En la Argentina contemporánea, cuando asistimos perplejos unos e impávidos otros al avasallamiento de la república, podríamos afirmar que los nuevos crímenes de la seudorrevolución kirchnerista se cometen en nombre de una mayoría, pese a todo, circunstancial.

Sucede que para la teoría populista el hecho mayoritario autoriza a todo y, desde luego, a suprimir los derechos de todas las minorías. La voluntad de esa mayoría basta y sobra para eliminar controles, para barrer los límites democráticos que restringen el ejercicio del Poder, para suprimir principios y normas de la Constitución Nacional que obstruyan la voluntad autocrática e iluminada.

La mayoría es el pretexto para derribar todo vestigio de administración pública independiente.

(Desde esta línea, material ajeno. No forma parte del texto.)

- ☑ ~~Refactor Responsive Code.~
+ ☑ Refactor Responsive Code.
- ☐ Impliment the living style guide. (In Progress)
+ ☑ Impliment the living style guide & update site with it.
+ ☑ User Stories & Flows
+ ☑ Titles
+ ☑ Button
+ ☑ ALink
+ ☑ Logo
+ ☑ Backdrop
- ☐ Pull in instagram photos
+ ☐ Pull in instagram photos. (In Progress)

Es el discurso que explica la conversión del Honorable Congreso de la Nación en una sucursal de la Casa Rosada. Es el argumento que legitima el sometimiento de los jueces a la voluntad omnímoda de quién encarna, guía y expresa a aquella mayoría.

Es la razón que lleva a la Presidenta a lamentar que las minorías no alcancemos a comprender el sentido patriótico, benéfico y justiciero de su revolución. Piensa, desmintiendo a Perón, que su misión es hacer feliz al pueblo, a palos.

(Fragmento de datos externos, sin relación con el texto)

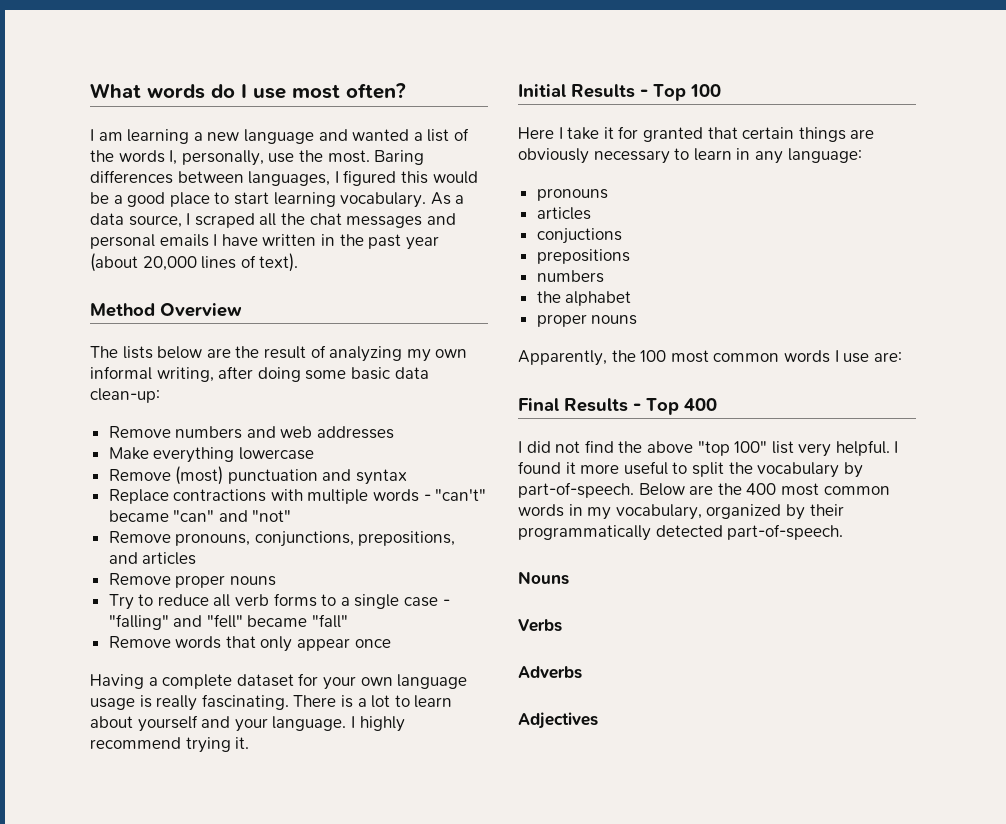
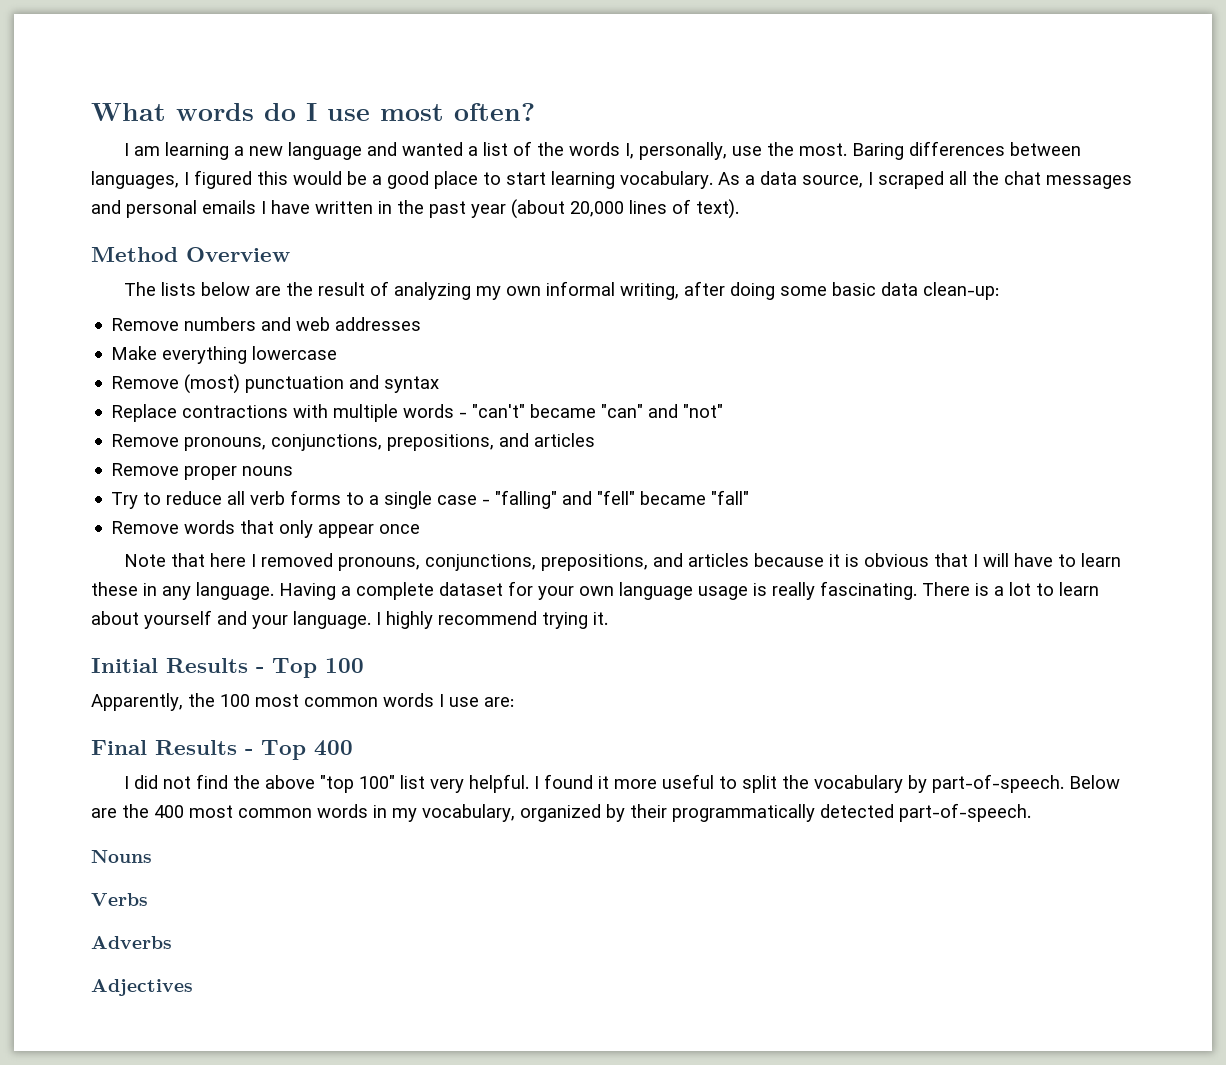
+ Note that here I removed pronouns, conjunctions, prepositions, and articles because it is obvious that I will have to learn these in any language.
- Here I take it for granted that certain things are obviously necessary to learn in any language:
- pronouns
- articles
- conjuctions
- prepositions
- numbers
- the alphabet
- proper nouns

Este frenesí mayoritario sirve también para refundar un aparato de comunicación que, inspirado en las ideas esperpénticas del señor Raúl Apold, aspira a construir un monopolio que elimine o arrincone las disidencias minoritarias que viven en el error.

La religión mayoritaria tiene, ciertamente, sus reglas y sus ritos. Se asienta sobre un atril desde donde se sermonea, se premia y castiga, se conduce, y se reciben los aplausos de los incondicionales.

Sin embargo, esta visión de las instituciones y de la política choca abiertamente contra el contenido esencial de la democracia. Ignora que la más reconocida teoría y las mejores prácticas contemporáneas han avanzado resguardando los derechos de todas las minorías, limitando el poder de las mayorías y, sobre todo, poniendo a la Constitución por encima de cualquier desvío o aventura mayoritaria. El verdadero progresismo no consiste, entonces, en permitir que los más ignoren o avasallen a los menos, sino, precisamente, en resguardar el papel de quienes discrepamos o no estamos representados por el autócrata de turno.

El rancio nacionalismo

Como una excrecencia del viejo concepto de soberanía, los cultores del patriotismo jurídico piensan que una Nación que se precie de tal ha de rechazar toda injerencia extranjera o supranacional en los “asuntos internos”. Era, por ejemplo, el argumento de los dictadores que hacia 1977 pretendían impedir el arribo de la Comisión de la OEA encargada de analizar las primeras denuncias que hablaban de las aberraciones del terrorismo de Estado.

Es curioso que esta misma ideología sirva ahora para rechazar las razonadas palabras de un alto funcionario de las Naciones Unidas que advirtió acerca de la peligrosa derivación autoritaria que podría significar la reforma judicial.

Afortunadamente para todos, en los comienzos de la transición democrática, el presidente Raúl Alfonsín tomó la extraordinaria decisión de anclar nuestro ordenamiento jurídico dentro del orden cosmopolita de los derechos fundamentales. Fue así como la Argentina comenzó a ratificar los más relevantes tratados internacionales que reforzaban hasta extremos impensados nuestra democracia.

Alfonsín conocía perfectamente los vaivenes de la historia política nacional y, siguiendo las ideas de Carlos Nino, se apresuró a echar los cimientos de un nuevo orden jurídico de raigambre cosmopolita y, como tal, a salvo de los delirios autoritarios, incluso de los provenientes de mayorías antidemocráticas.

Este camino fue, más adelante, compartido por el presidente Carlos Menem quien, guiado por Alberto García Lema, otro gran jurista de la democracia, formalizó la incorporación al Pacto de Olivos de las vías que habrían de conducirnos a la definitiva cosmopolitización del estado de derecho. De allí que, por encima de recelos y desconfianzas, la reforma de 1994 que motorizaron los dos expresidentes de la Nación, blindaron a la república y a todos quienes la habitamos frente a cualquier aventura totalitaria. Si como los trabajadores saben que su libertad sindical y la huelga han quedado fuera de la discrecionalidad del nacionalismo jurídico, los demócratas argentinos sabemos que la Constitución Nacional contiene garantías que están lejos de las garras de cualquier mesianismo mayoritario. En este sentido, la batalla política por la libertad y la república no ha hecho más que comenzar. Un escenario es la cita electoral de este año, en donde las fuerzas que se oponen al absolutismo comenzaron a expresarse abandonando sectarismos. Pero otro escenario, vital, reside en foros internacionales habilitados para poner freno a la autocracia.